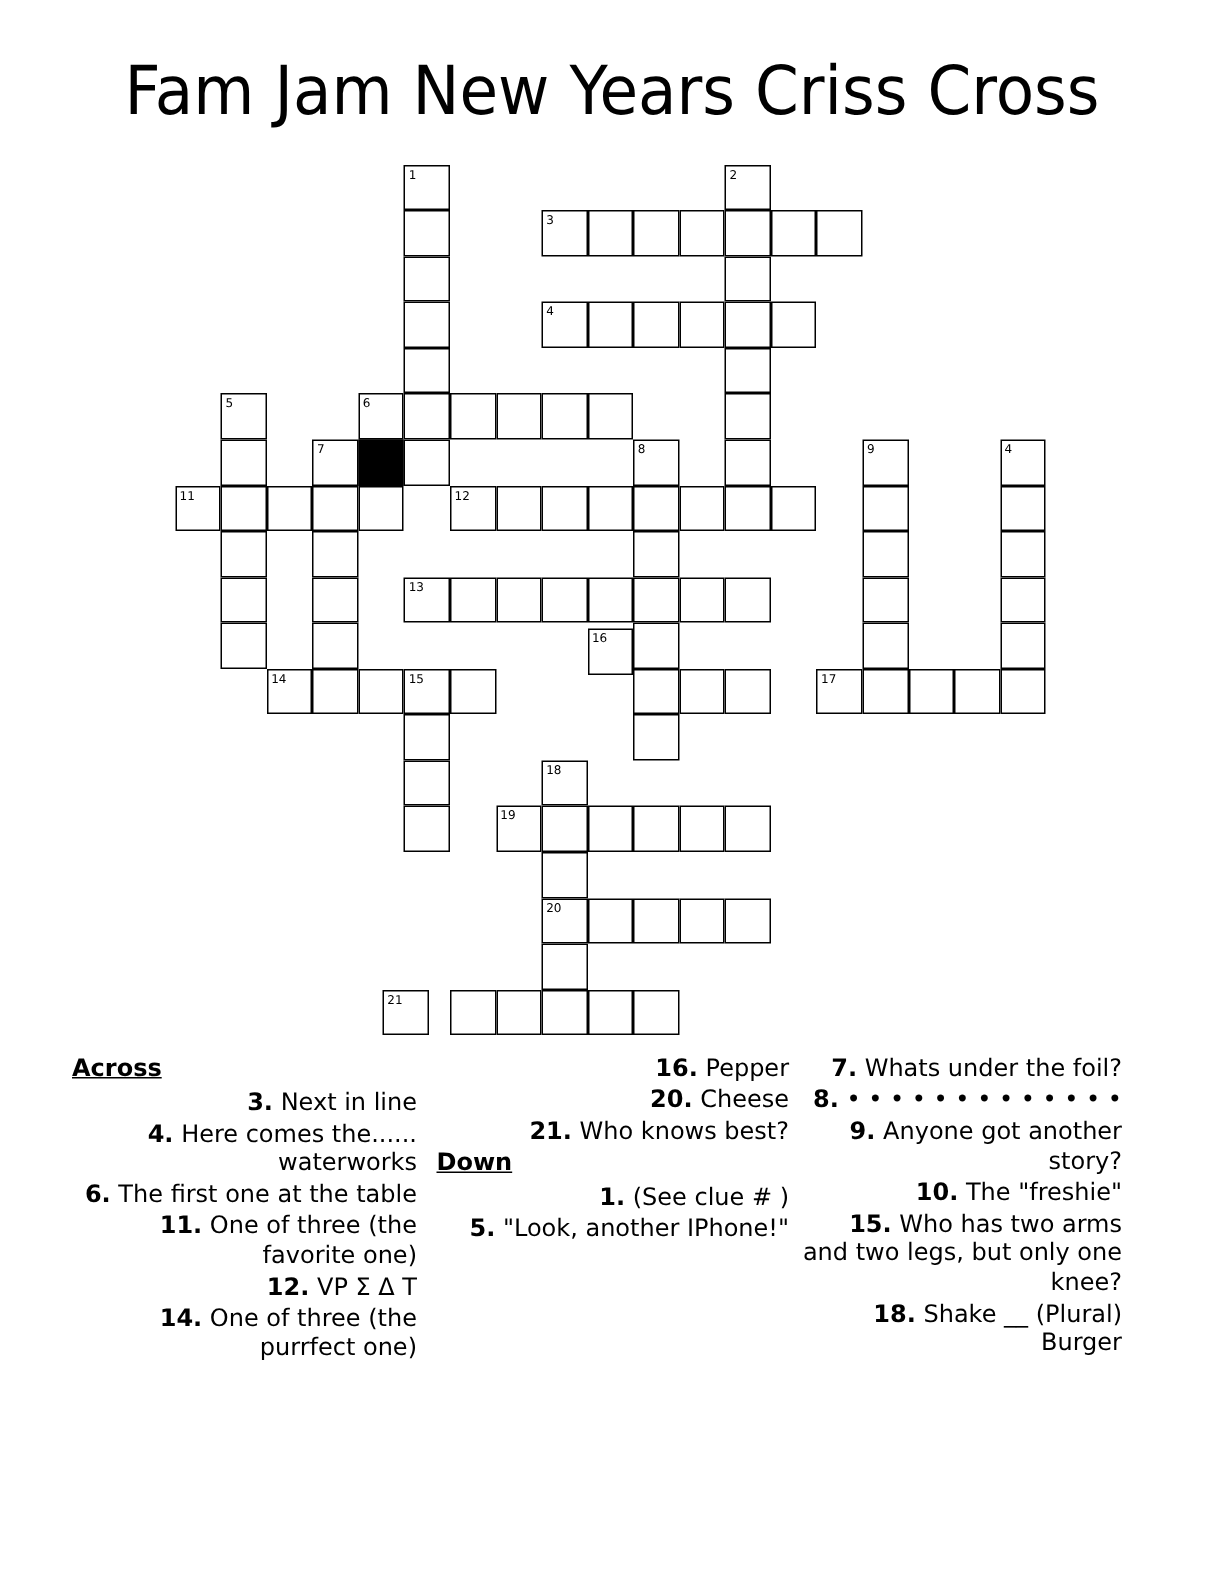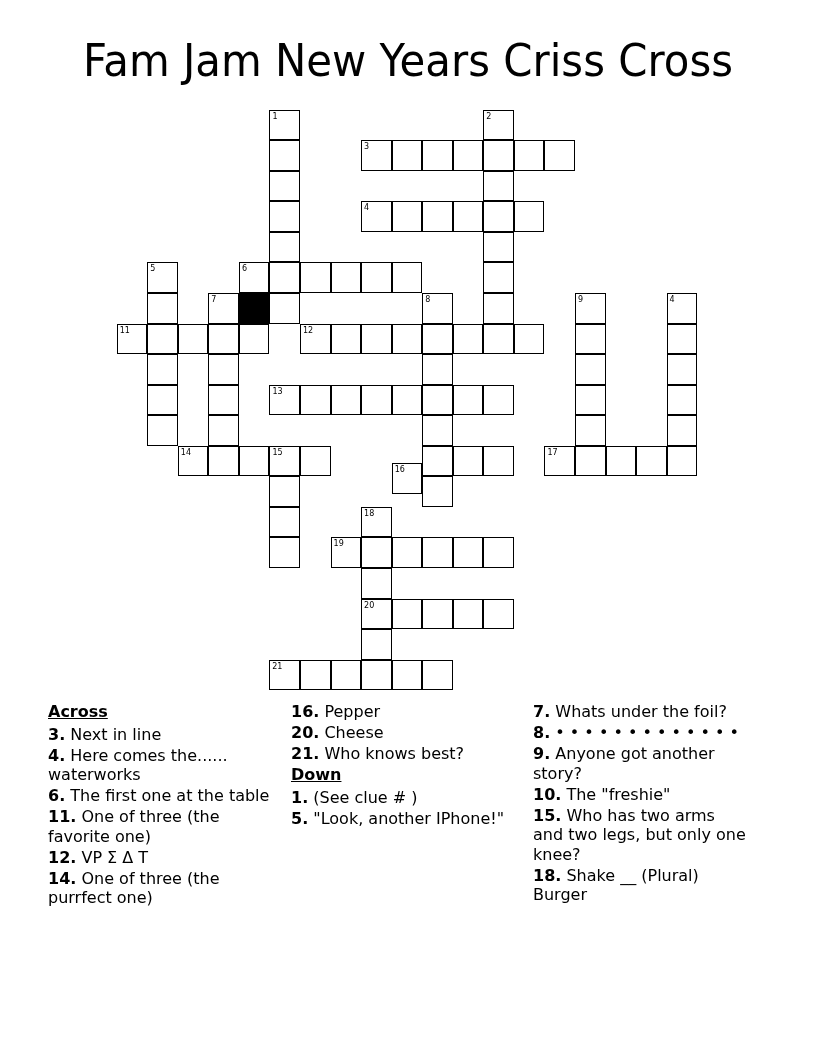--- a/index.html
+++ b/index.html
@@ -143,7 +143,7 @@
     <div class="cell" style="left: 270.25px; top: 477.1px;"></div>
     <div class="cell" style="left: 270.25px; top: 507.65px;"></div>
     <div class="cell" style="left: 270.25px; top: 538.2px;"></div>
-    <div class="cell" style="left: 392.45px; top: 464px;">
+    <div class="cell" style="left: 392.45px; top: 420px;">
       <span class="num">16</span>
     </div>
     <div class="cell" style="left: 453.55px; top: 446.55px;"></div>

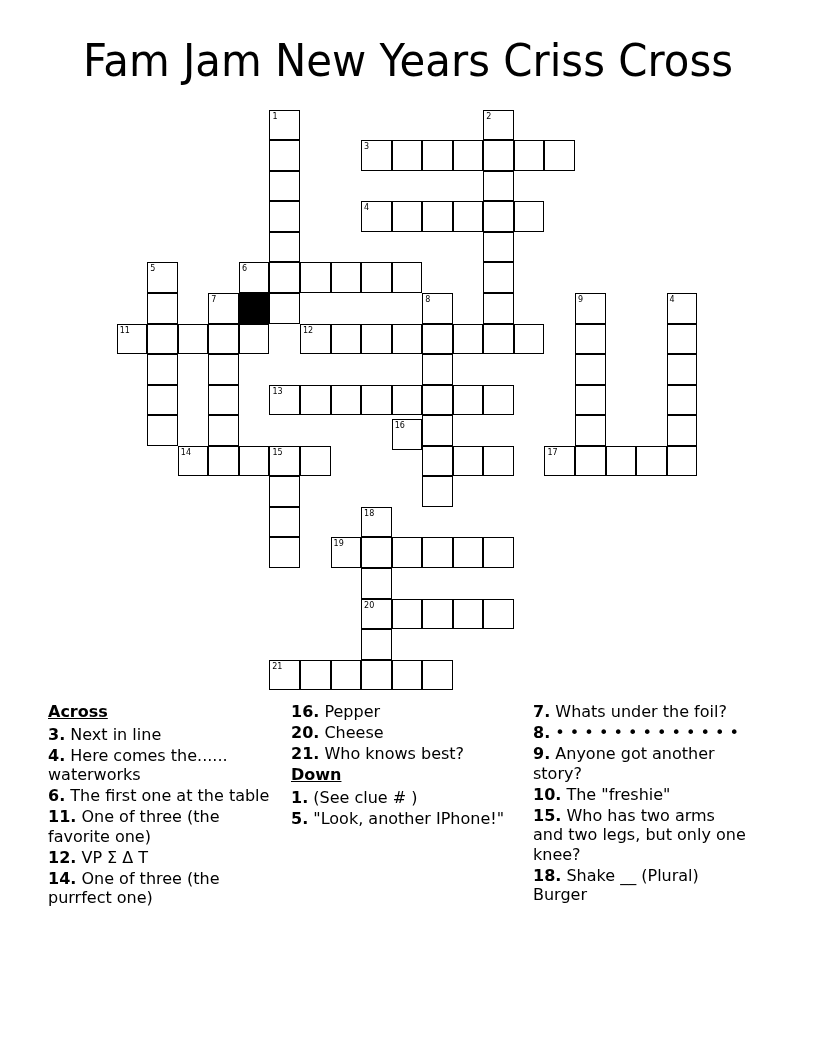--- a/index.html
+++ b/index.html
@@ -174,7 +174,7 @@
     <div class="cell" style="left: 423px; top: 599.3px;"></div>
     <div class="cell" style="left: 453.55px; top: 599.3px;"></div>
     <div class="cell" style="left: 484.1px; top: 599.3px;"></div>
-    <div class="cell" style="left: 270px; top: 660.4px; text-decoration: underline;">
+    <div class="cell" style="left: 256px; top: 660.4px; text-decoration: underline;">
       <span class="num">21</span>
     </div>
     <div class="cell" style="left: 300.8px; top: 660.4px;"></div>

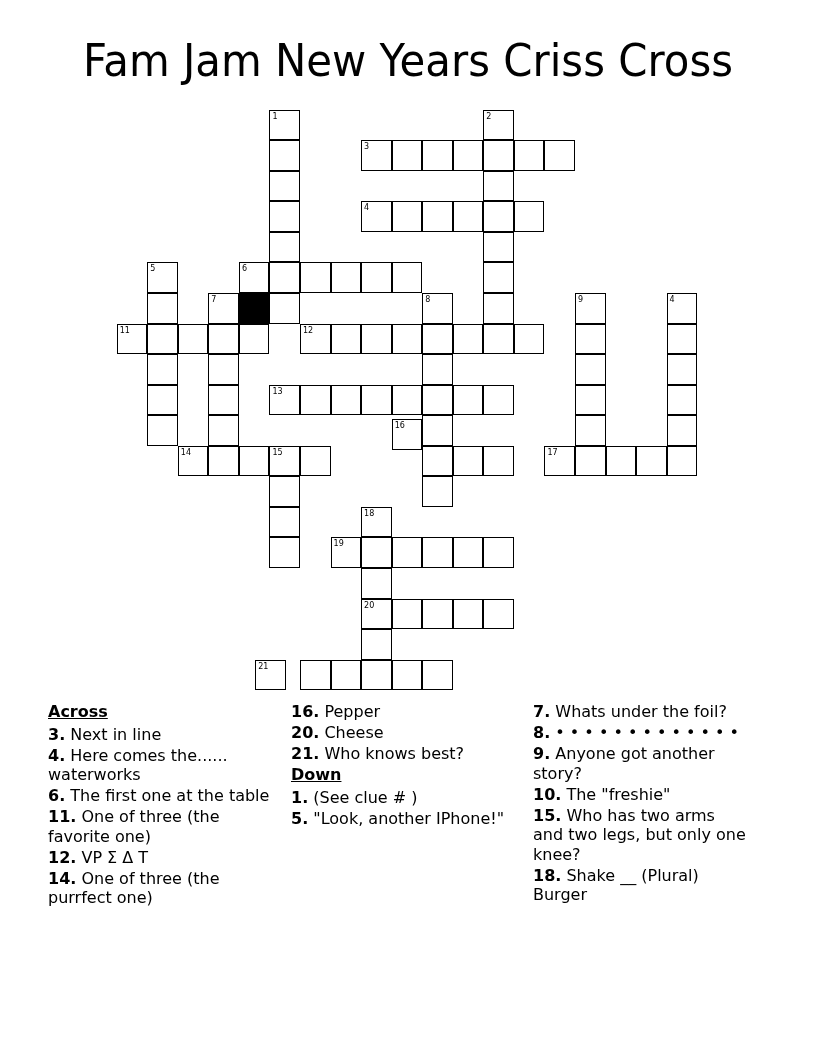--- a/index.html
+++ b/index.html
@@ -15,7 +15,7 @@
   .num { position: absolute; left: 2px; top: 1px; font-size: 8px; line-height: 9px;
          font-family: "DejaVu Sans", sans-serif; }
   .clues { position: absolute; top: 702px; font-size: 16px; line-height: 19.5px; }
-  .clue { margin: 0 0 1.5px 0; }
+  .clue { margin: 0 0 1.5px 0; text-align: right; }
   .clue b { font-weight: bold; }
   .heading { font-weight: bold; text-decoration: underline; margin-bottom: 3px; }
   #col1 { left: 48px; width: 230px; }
* * *
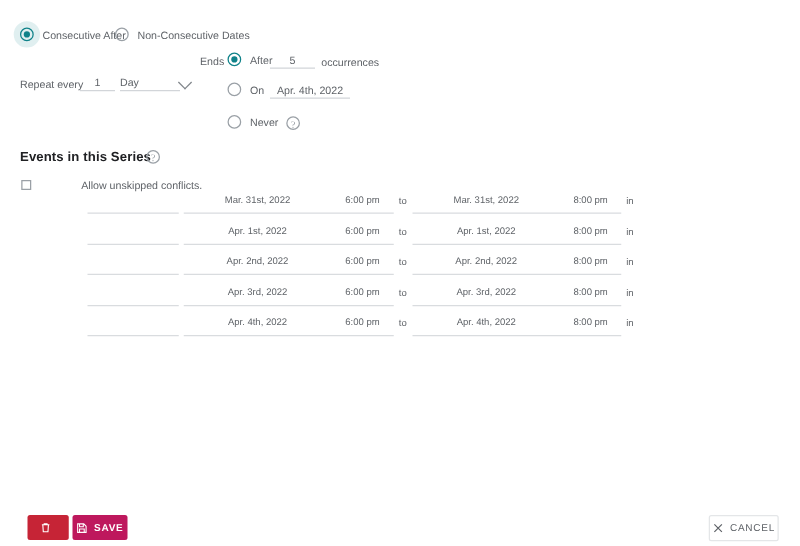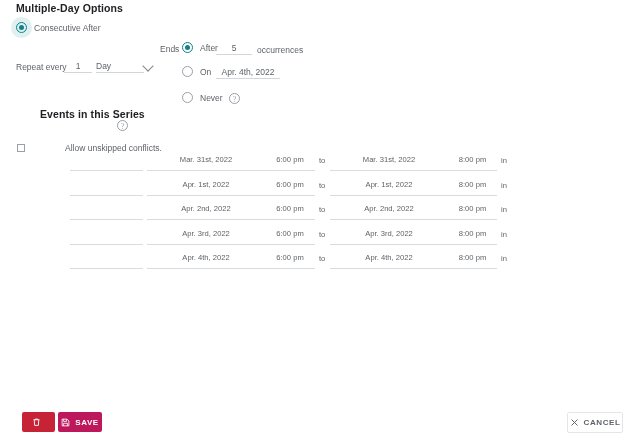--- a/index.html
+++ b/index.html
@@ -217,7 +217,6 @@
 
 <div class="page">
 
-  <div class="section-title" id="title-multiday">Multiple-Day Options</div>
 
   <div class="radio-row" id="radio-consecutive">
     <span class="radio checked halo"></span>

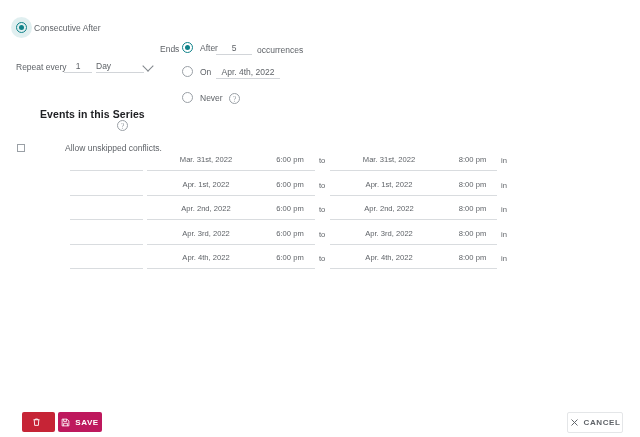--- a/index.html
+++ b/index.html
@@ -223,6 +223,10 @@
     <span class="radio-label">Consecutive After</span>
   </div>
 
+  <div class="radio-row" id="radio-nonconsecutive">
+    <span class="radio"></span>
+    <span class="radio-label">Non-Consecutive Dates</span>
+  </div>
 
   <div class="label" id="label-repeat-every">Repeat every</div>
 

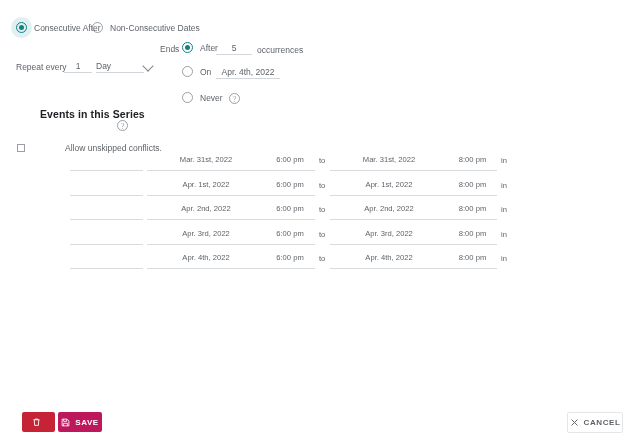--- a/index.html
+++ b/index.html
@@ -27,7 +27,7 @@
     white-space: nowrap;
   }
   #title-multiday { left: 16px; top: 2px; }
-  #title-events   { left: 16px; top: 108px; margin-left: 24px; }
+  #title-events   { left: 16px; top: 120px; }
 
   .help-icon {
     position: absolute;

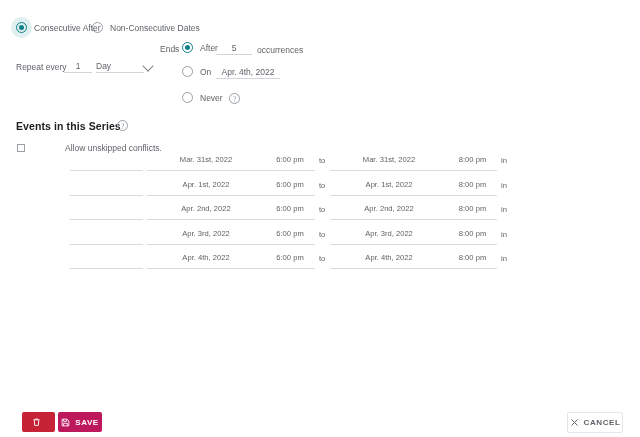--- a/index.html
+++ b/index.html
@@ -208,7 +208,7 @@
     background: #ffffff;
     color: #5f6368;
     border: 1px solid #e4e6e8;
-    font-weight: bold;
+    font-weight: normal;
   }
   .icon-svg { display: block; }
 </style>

Required work - Tell how many lines of the material above hold "decoration", answering with a bare number.

Task solution - 3